Ethnic Albanian rebels
Ethnic Albanian rebels used the buffer zone as a safe haven  


PRISTINA, Yugoslavia -- NATO-led peacekeepers said they will boost their presence near a volatile Kosovo buffer zone before the final part of the sector is handed back to Yugoslav forces.

The deployment, announced on Sunday, was made in an effort to reassure residents and prevent an exodus of up to 20,000 people.

NATO would not say how many soldiers would be moved to the border of the buffer zone known as Sector B on the Kosovo border.

But an U.N. refugee agency warned last week that without effective confidence-building measures before and during the Yugoslav troop deployment up to 20,000 people may flee from the zone.

The handover had been approved at NATO headquarters in Brussels last week and is due to take place on Thursday.

Details of the change were signed on Sunday in the village of Merdare near the Kosovo border by both Serbian officials and Lieutenant General Thorstein Skiaker, the commander of the NATO-led peacekeeping force.

Brigadier General Kenneth Quinlan, the head of the U.S.-run sector of Kosovo, urged the families who live in the five-kilometre (three-mile) buffer zone to remain in their houses when Yugoslav army and Serbian police forces start moving into the last 20 percent of the zone.

Quinlan said the handover marked a "significant step toward regional normalcy once completed," the Associated Press reported.

A Yugoslav military source said that more than 4,000 government troops have been deployed in the zone so far, and up to 2,000 more are planned to take up positions and patrol the last sector.

Serbia's Deputy Prime Minister Nebojsa Covic was reported by AP as saying: "The entry of our security forces into the Sector B (of the buffer zone) is seen as a peaceful operation with full protection of all citizens in the area."

He warned that any hostility by local ethnic Albanian rebels would be met with "adequate response" and offered any amnesty for those handing over weapons.
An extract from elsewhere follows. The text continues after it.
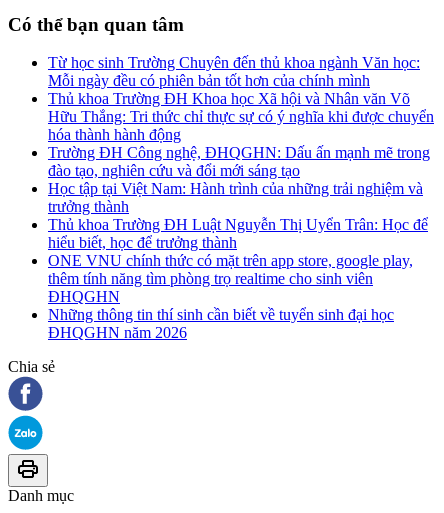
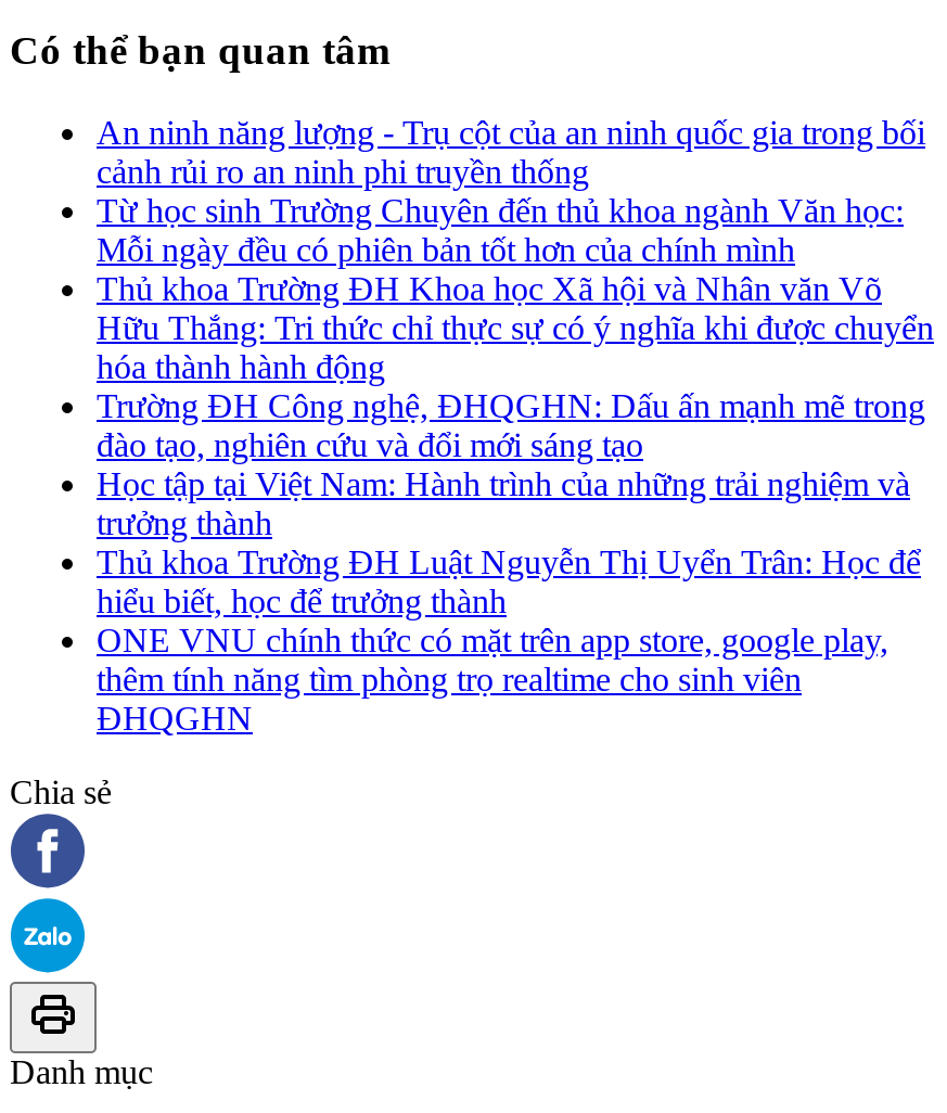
none -> [97,114,925,190] An ninh năng lượng - Trụ cột của an ninh quốc gia trong bối | cảnh rủi ro an ninh phi truyền thống
moved [48,54,434,305] -> [97,192,934,737]: Từ học sinh Trường Chuyên đến thủ khoa ngành Văn học: | Mỗi ngày đều có phiên bản tốt hơn của chính mình | Thủ khoa Trường ĐH Khoa học Xã hội và Nhân văn Võ | ... | thêm tính năng tìm phòng trọ realtime cho sinh viên | ĐHQGHN
[48,306,394,341] Những thông tin thí sinh cần biết về tuyển sinh đại học | ĐHQGHN năm 2026 -> none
More than 3,000 ethnic Albanians have already fled the Presevo Valley in southern Serbia for Kosovo amid fighting last week.

The agency, UNHCR, has warned that an exodus will grow if the return of Yugoslav forces to the sensitive area next to the Kosovo border is botched.

The area was demilitarised and NATO-peacekeepers moved in as part of a peace deal at the end of NATO's bombing campaign in 1999 against Serb-dominated Yugoslavia.

The zone was created to keep Yugoslav and Serbian troops away from Kosovo.

NATO has been handing back parts of the five kilometre (three mile) wide buffer zone to Yugoslav forces in the past few months and all that remains is 20 percent.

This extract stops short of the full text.